HAMMÂD BİN MÜSLİM DEBBÂS
Bağdât'ta yetişen büyük velîlerden. Seyyid Abdülkâdir-i
Geylânî'nin tasavvuf ilmini öğrendiği hocalarındandır. Aslen Şamlı olup, hayâtı
Bağdât'ta geçti. Doğum târihi bilinmemektedir. 1131 (H.525) senesinde vefât
etti. Kabri Şunûzî Kabristânındadır. Şam'da Bâb-ı Mûsul kabristânında olduğu
söyleniyorsa da, doğrusu Bağdat'ta olduğudur.
Hammâd bin Müslim Debbâs, talebelerini en güzel terbiye ile
yetiştiren âlimlerdendi. Keşf ve kerâmet sahibi evliyânın başta
gelenlerindendir. Zamânında yaşayan evliyâ ve âlimler kendisine bağlıydılar.
Abdülkâdir-i Geylânî, bu hocasını çok över, kerâmetlerini anlatırdı. Yine
evliyânın büyüklerinden Tâc-ül-Ârifîn Ebü'l-Vefâ hazretleri Bağdat'a geldiğinde
onun evinde kalır ve çok hürmet ederdi. Ebû Necîb Sühreverdî; "Hammâd bin
Müslim, benim karşılaştığım Bağdât velîlerinin büyüklerinden idi. Onun
büyüklüğünü, talebesi Seyyid Abdülkâdir-i Geylânî'ye bakarak anlamak mümkündür.

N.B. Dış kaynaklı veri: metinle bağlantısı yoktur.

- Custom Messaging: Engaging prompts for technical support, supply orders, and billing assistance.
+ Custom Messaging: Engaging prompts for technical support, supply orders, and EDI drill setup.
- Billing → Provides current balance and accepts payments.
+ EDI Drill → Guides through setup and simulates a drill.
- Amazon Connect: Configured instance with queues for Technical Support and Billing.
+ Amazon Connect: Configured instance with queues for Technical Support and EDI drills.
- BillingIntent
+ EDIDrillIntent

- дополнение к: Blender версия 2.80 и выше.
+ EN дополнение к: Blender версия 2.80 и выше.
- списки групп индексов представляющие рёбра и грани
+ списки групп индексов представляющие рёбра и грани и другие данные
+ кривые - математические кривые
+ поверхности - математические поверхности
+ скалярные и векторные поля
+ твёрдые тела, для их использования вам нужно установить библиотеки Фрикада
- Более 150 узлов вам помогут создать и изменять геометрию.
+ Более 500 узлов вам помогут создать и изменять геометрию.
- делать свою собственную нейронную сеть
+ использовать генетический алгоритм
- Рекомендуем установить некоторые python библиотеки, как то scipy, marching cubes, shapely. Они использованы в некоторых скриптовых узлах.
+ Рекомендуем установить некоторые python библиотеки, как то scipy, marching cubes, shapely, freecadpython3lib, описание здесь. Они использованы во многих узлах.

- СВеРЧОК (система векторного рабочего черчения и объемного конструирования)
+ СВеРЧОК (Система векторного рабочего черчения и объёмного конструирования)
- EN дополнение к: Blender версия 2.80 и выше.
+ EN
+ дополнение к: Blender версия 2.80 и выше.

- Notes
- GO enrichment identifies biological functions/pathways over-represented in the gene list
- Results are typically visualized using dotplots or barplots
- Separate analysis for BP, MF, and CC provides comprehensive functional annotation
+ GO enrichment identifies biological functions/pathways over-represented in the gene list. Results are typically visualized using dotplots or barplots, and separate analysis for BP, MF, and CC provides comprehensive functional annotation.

Abdülkâdir-i Geylânî, hocasının büyüklüğünü anlatan en büyük delildir." buyurdu.
Hammâd hazretlerinin lakabı Debbâs (pekmez kaynatıcısı)tır.
Pekmez kaynatırken yanına arı sinek hiç birisi gelip konmazdı. Çok kerâmetleri
görüldü. Güzel halleri ve sözleri meşhurdur.
Hammâd bin Müslim hazretleri yapılması haram olan bir şeyle
karşılaşsa veya başkaları tarafından yapılan bir haram işi görse, hatâyı
kendisinde bulur, tövbe ve istigfâr ederdi. Bir gün yolda giderken, bir evden
çalgı ve şarkı söyleyen bir kadının sesini işitti. Hemen tövbe ve istigfâr
ederek evine gelip evdekilere, "Biz hangi günâhı işledik de, bugün yolda bir
günah ile karşılaştım?" diye sordu. Âilesi de, "Akşam eve, içinde canlı resmi
olan bir tabak hediye getirmişlerdi." dedi. Tabağı getirip kırdıktan sonra; "Bir
daha böyle bir şey kabûl etmeyiniz." buyurdu.
Hammâd bin Müslim'in tasavvufa âit pek kıymetli sözleri
vardır. Buyurdu ki:
"Allahü teâlâya kavuşmanın en yakın yolu, O'nun sevgisidir.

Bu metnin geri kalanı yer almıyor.